By age three Zax was ready to relocate for the second time in his life

So a few days ago, when we were talking about Singapore and I was telling him about his "Ton-mis" infatuation, he grew reflective and said: "You know what, I haven't seen any cement mixers in a long time."

And you know what? He's absolutely right. You do not see cement mixers on South African streets, ever. How weird is that?

Upon reflection, not so weird. I think it's due to the fact that labor is very cheap and available here, and so there is no need for a machine to do the mixing, if people can do it more cheaply. I thought back to how our pool deck was retiled earlier this year, and sure enough, bags of cement were delivered, a pile of sand dumped on our driveway, and "the guys" were mixing the cement right there on our lawn. Which had a bald patch for weeks bearing testimony of the mixing taking place there.

Or could it be due to the dry climate? I remember despairing when I first tried my watercolors here in South Africa. You couldn't do any nice washes because no matter how much paint you poured on your paper, it would dry before you'd get a chance to spread it with the brush. It seems to me even a hyperventilating cement mixer would have trouble in this climate keeping the cement from drying.

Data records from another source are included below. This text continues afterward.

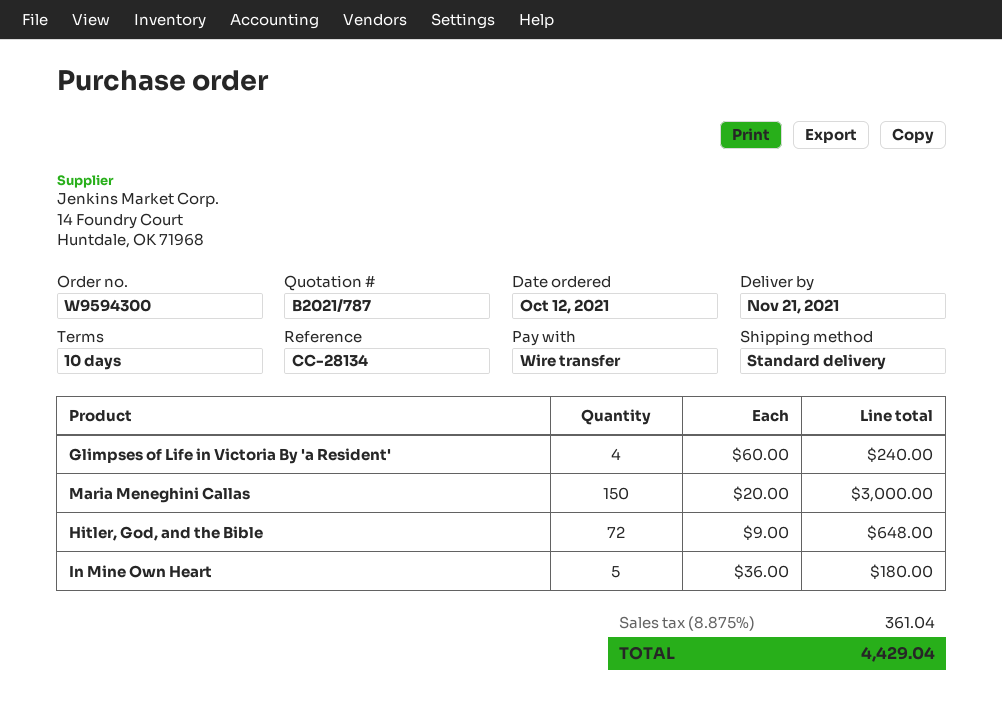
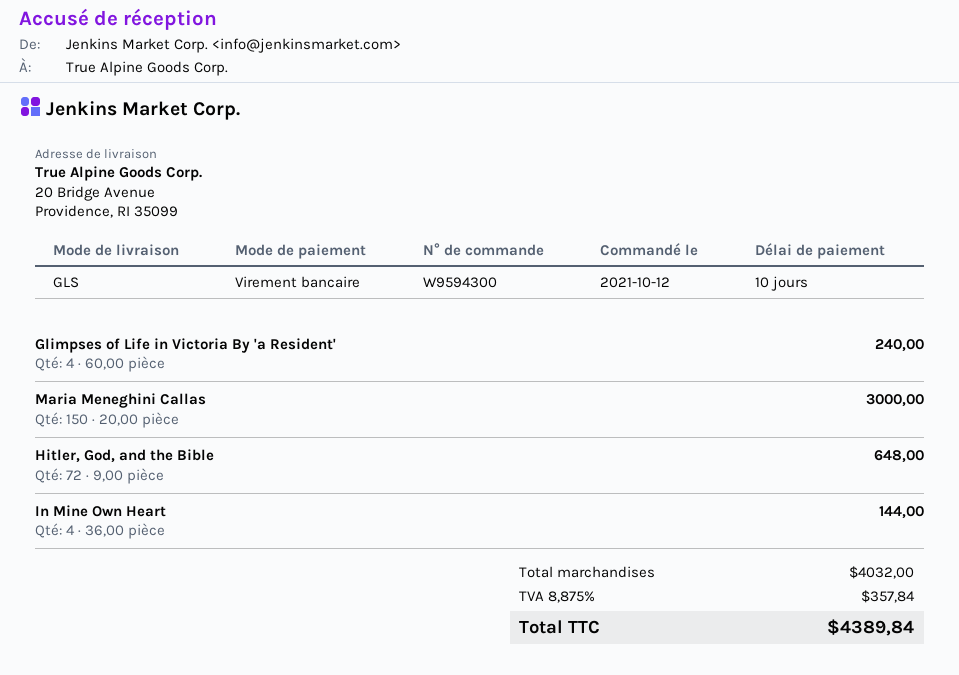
shipping method: standard -> GLS
In Mine Own Heart: 5 x 36.00 = 180.00 -> 4 x 36.00 = 144.00
tax: 8.875% = 361.04 -> 8.875% = 357.84
total: 4429.04 -> 4389.84

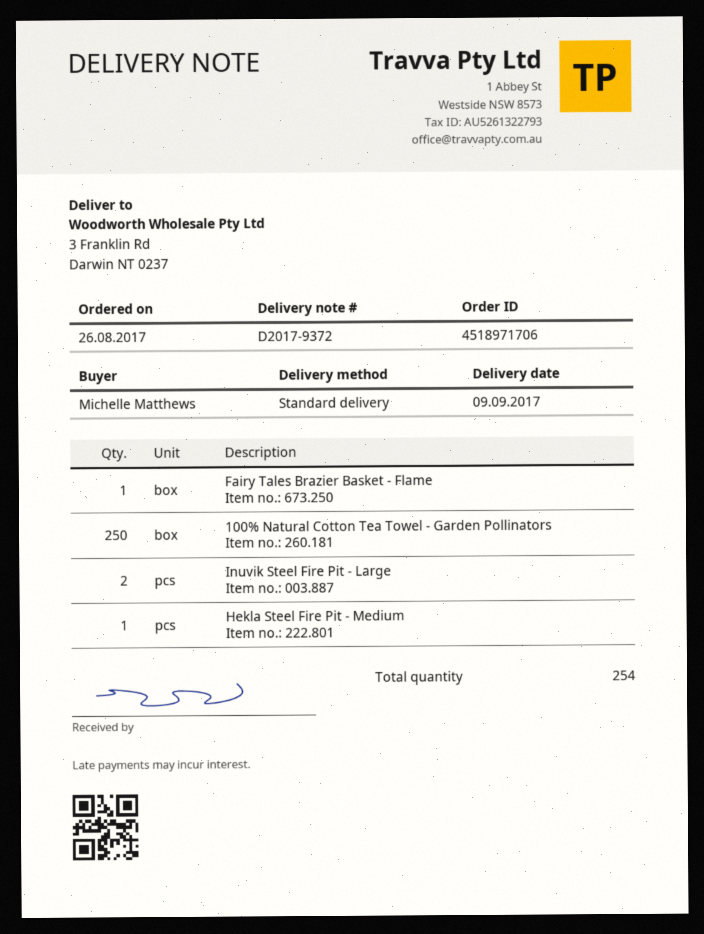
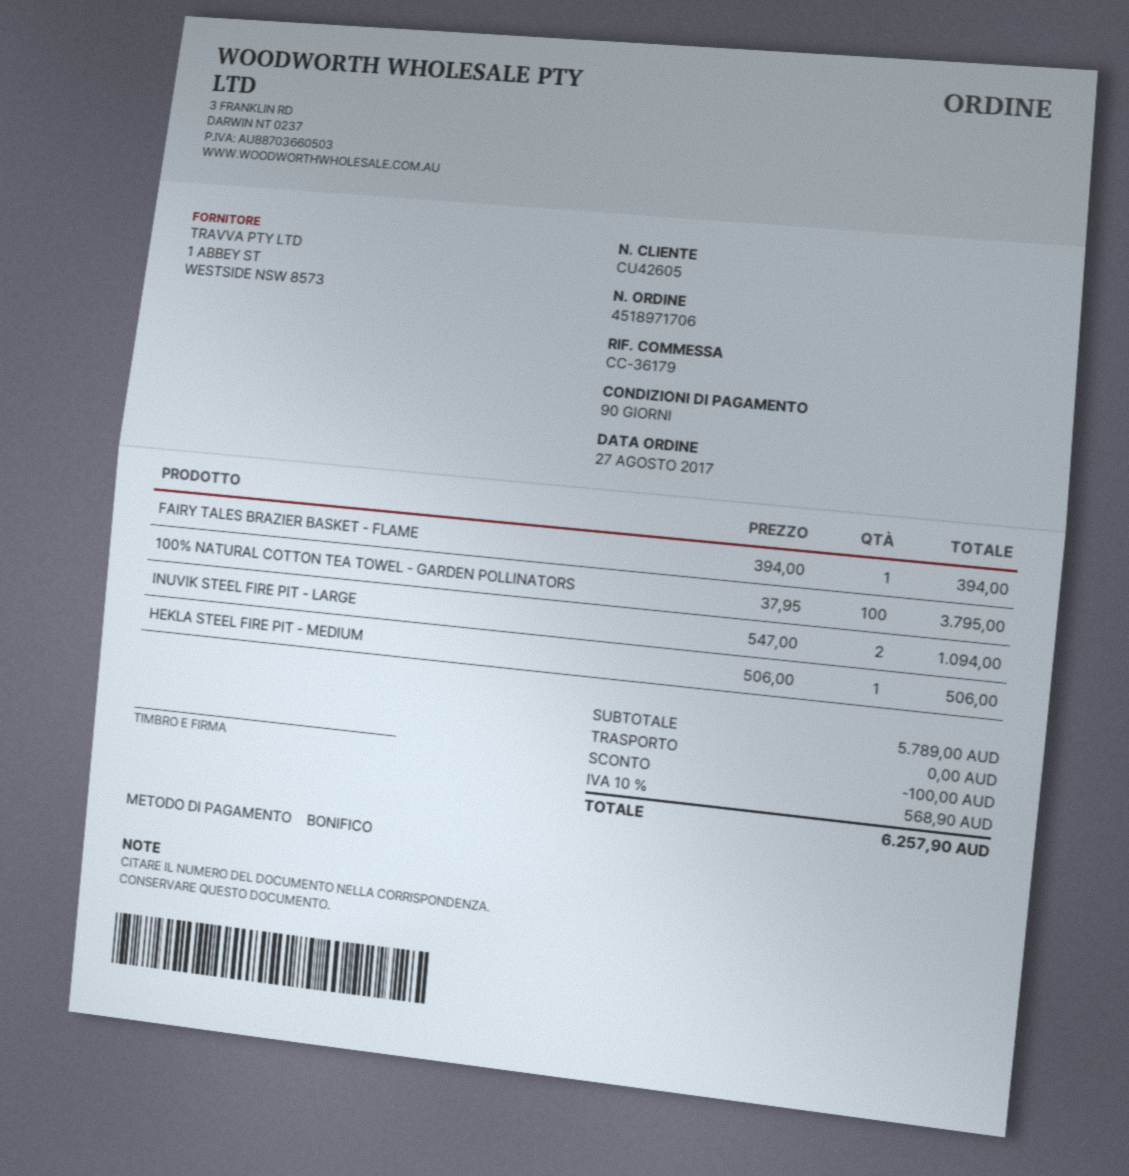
order date: 2017-08-26 -> 2017-08-27
100% Natural Cotton Tea Towel - Garden Pollinators: 250 -> 100

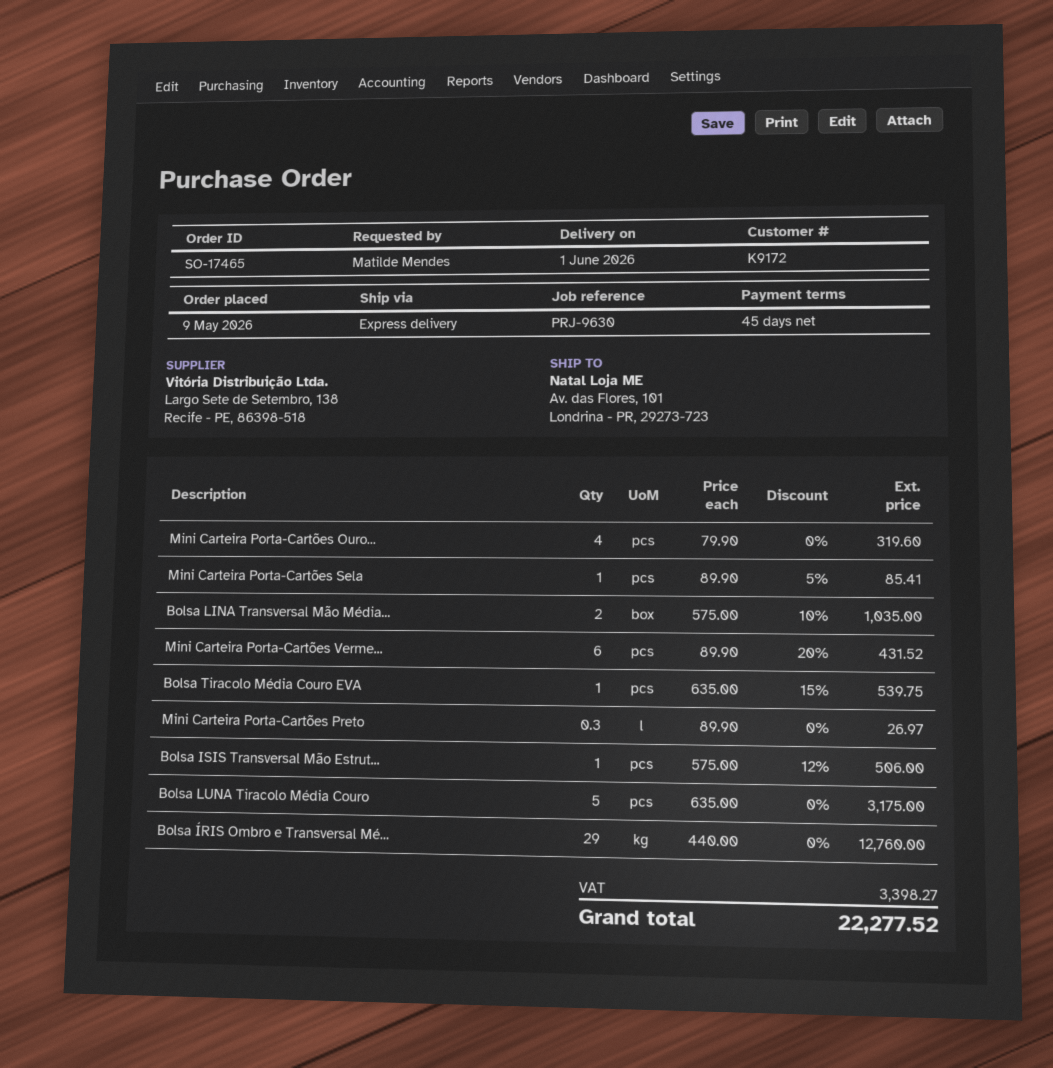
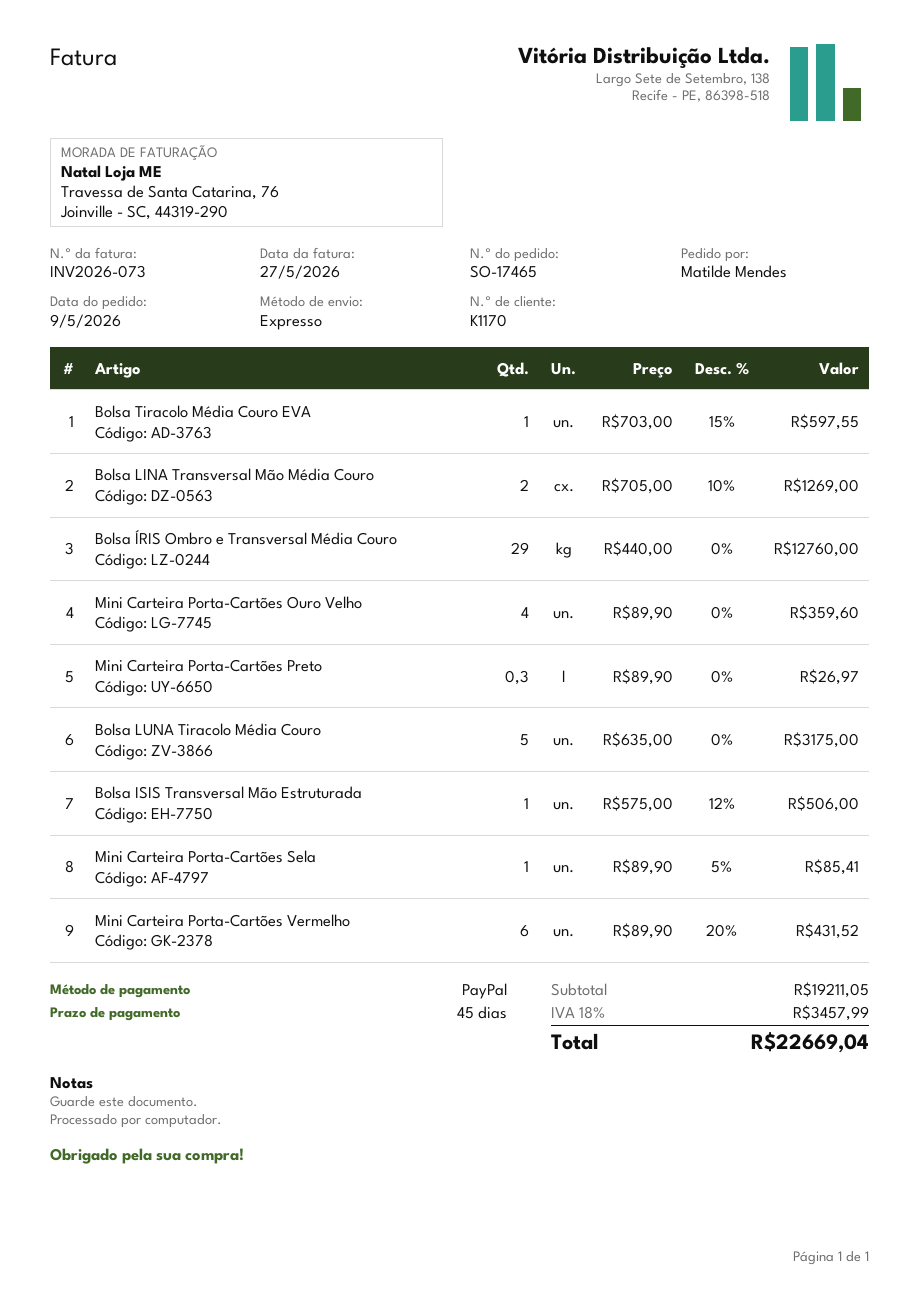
customer number: K9172 -> K1170
Mini Carteira Porta-Cartões Ouro...: 4 x 79.90 = 319.60 -> 4 x 89.90 = 359.60
Bolsa LINA Transversal Mão Média...: 2 x 575.00 - 10% = 1035.00 -> 2 x 705.00 - 10% = 1269.00
Bolsa Tiracolo Média Couro EVA: 1 x 635.00 - 15% = 539.75 -> 1 x 703.00 - 15% = 597.55
tax: 3398.27 -> 3457.99
total: 22277.52 -> 22669.04

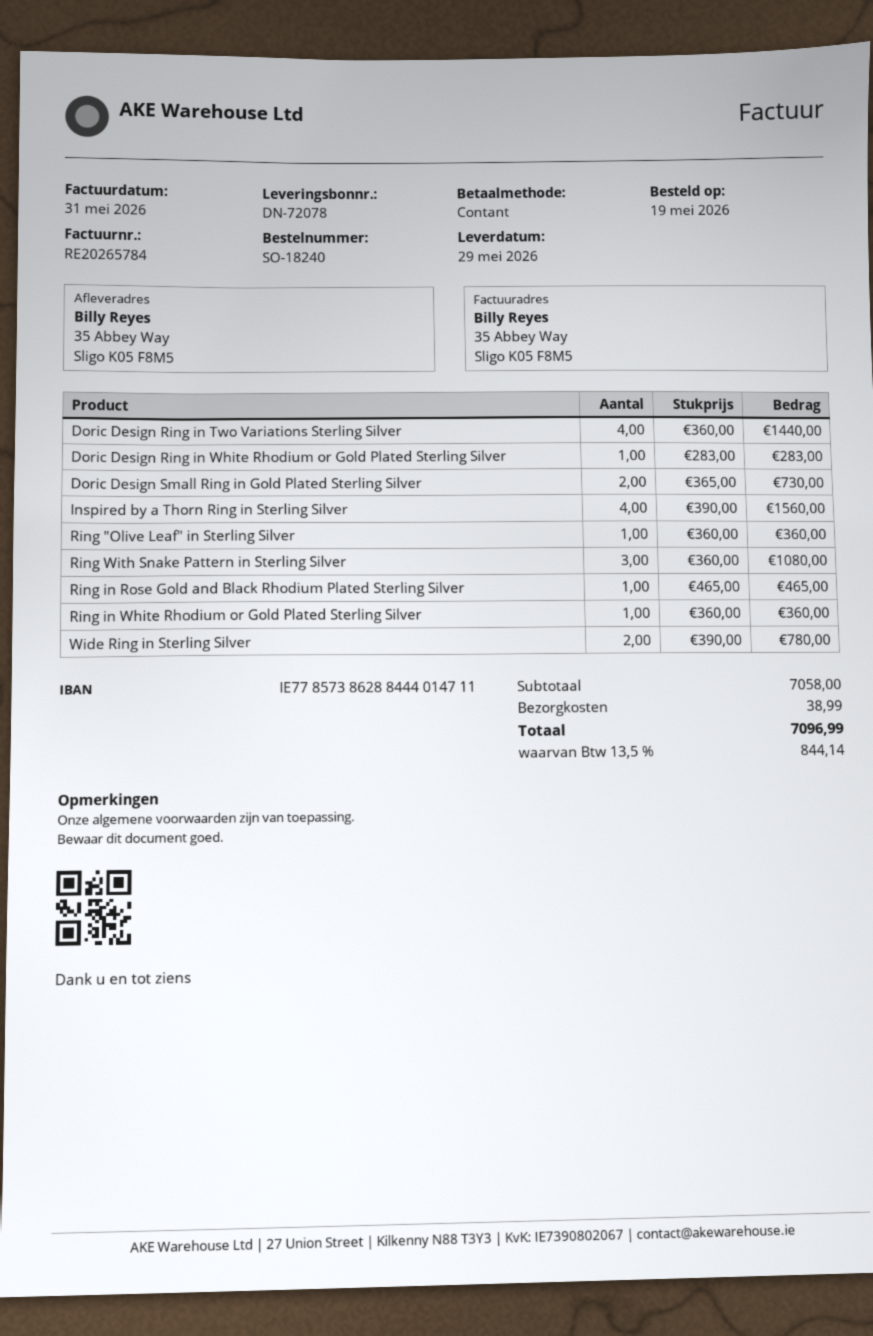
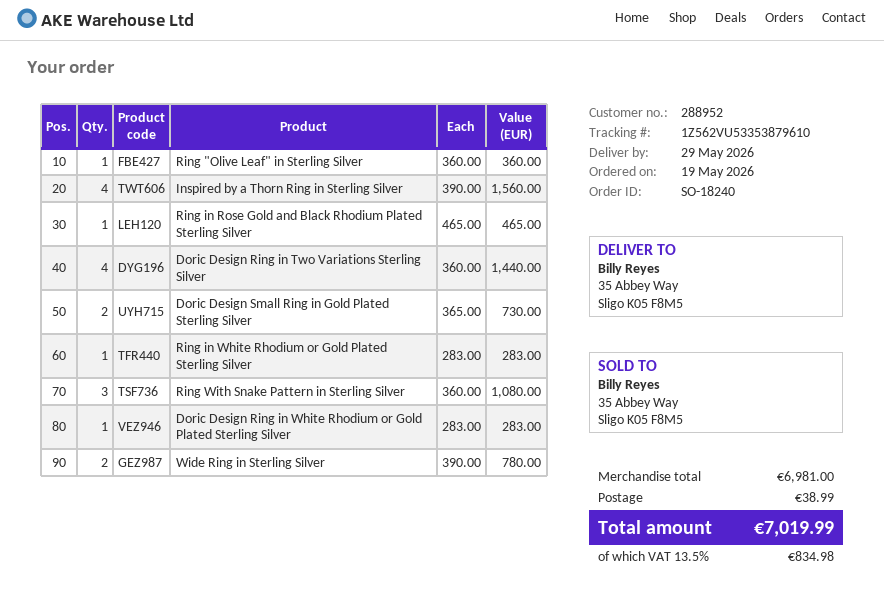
Ring in White Rhodium or Gold Plated Sterling Silver: 1 x 360.00 = 360.00 -> 1 x 283.00 = 283.00
subtotal: 7058.00 -> 6981.00
tax: 13.5% = 844.14 -> 13.5% = 834.98
total: 7096.99 -> 7019.99

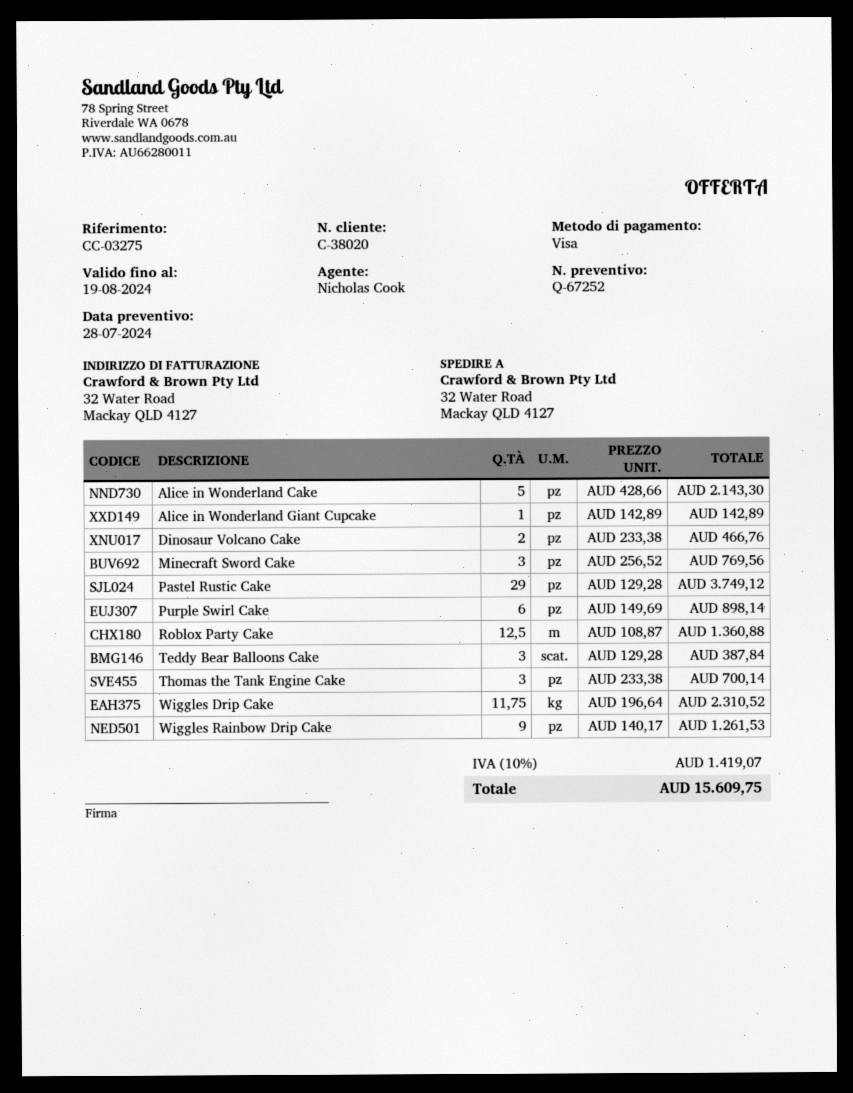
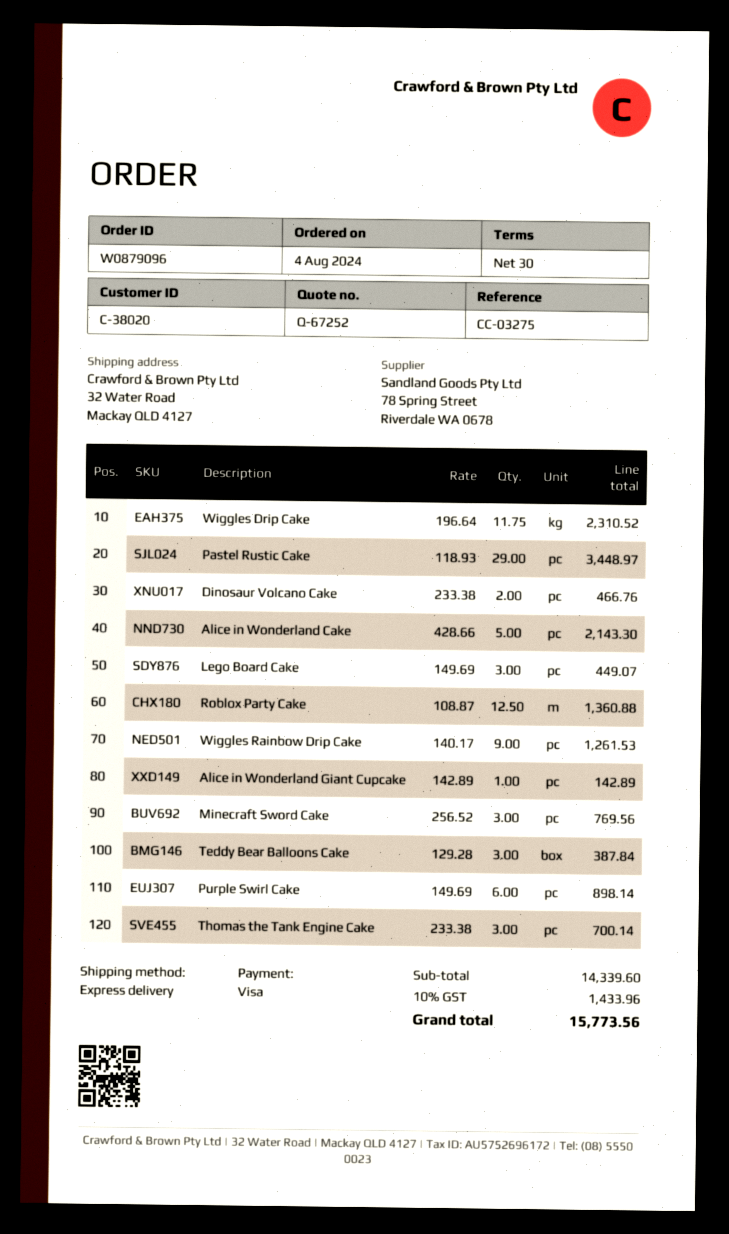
Pastel Rustic Cake: 29 x 129.28 = 3749.12 -> 29 x 118.93 = 3448.97
Lego Board Cake: none -> 3 x 149.69 = 449.07
tax: 10% = 1419.07 -> 10% = 1433.96
total: 15609.75 -> 15773.56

So let's put another one in the "interesting but more or less useless facts about South Africa" column: No cement mixers.

Not that you really care about it one way or the other. You probably won't rush out and alter your plans about moving to South Africa because I've opened your eyes to the state of the cement mixing business down here.

But I somehow had the urge to write about it. And it might have opened the spigot to a whole new track of expat-themed posts on this blog, as you've now got me thinking back to Singapore in a whole new light.

February 24, 2012

My Mother Would have Loved Blogging

My mother died in 2003, almost nine years ago. It's been a long time, but it doesn't make it any less painful. I find  myself thinking about her often, and sometimes I have imaginary conversations with her, or I wonder what she would have thought of one thing or another. Last night, when I was working on a new blog layout way past a sensible bedtime, a random thought shot through my head:

My mother would have loved blogging.

At first I just liked the sound of that line, but the more I thought about it, the more it rang true, and I just had to make a story out of it right then and there (as, precisely, my mother would have done).

My mother and me, 1967
One indelible childhood memory is that of my mother sitting at her old, old, typewriter, hacking away, occasionally turning that wheel on the side furiously to pull in a new paper, or yanking out the current paper in disgust. That typewriter was a constant companion of hers through many years, later replaced by a computer, at first grudgingly, and then with mounting excitement about the new possibilities. Writing each other emails from afar brought the two of us closer than we had ever been before.

But writing a blog? She would have definitely struggled over the very word, blog. Anything that wasn't in her childhood Duden (German dictionary) would have raised some serious eyebrows. Bringing home new words picked up in school, like "cool," were usually met with a lot of ridicule and disdain. "A WHAT?" I can almost hear her saying if somebody had told her they were writing a blog. "That's not a word!" The same went for any music that wasn't written by either Beethoven, Mozart, or Bach. "Hott 'n Tot" she would call anything we might secretly listen to, under cover of night in our bedrooms, in a vague reference to Rock 'n Roll but really anything modern she didn't deem worthy of the word "music."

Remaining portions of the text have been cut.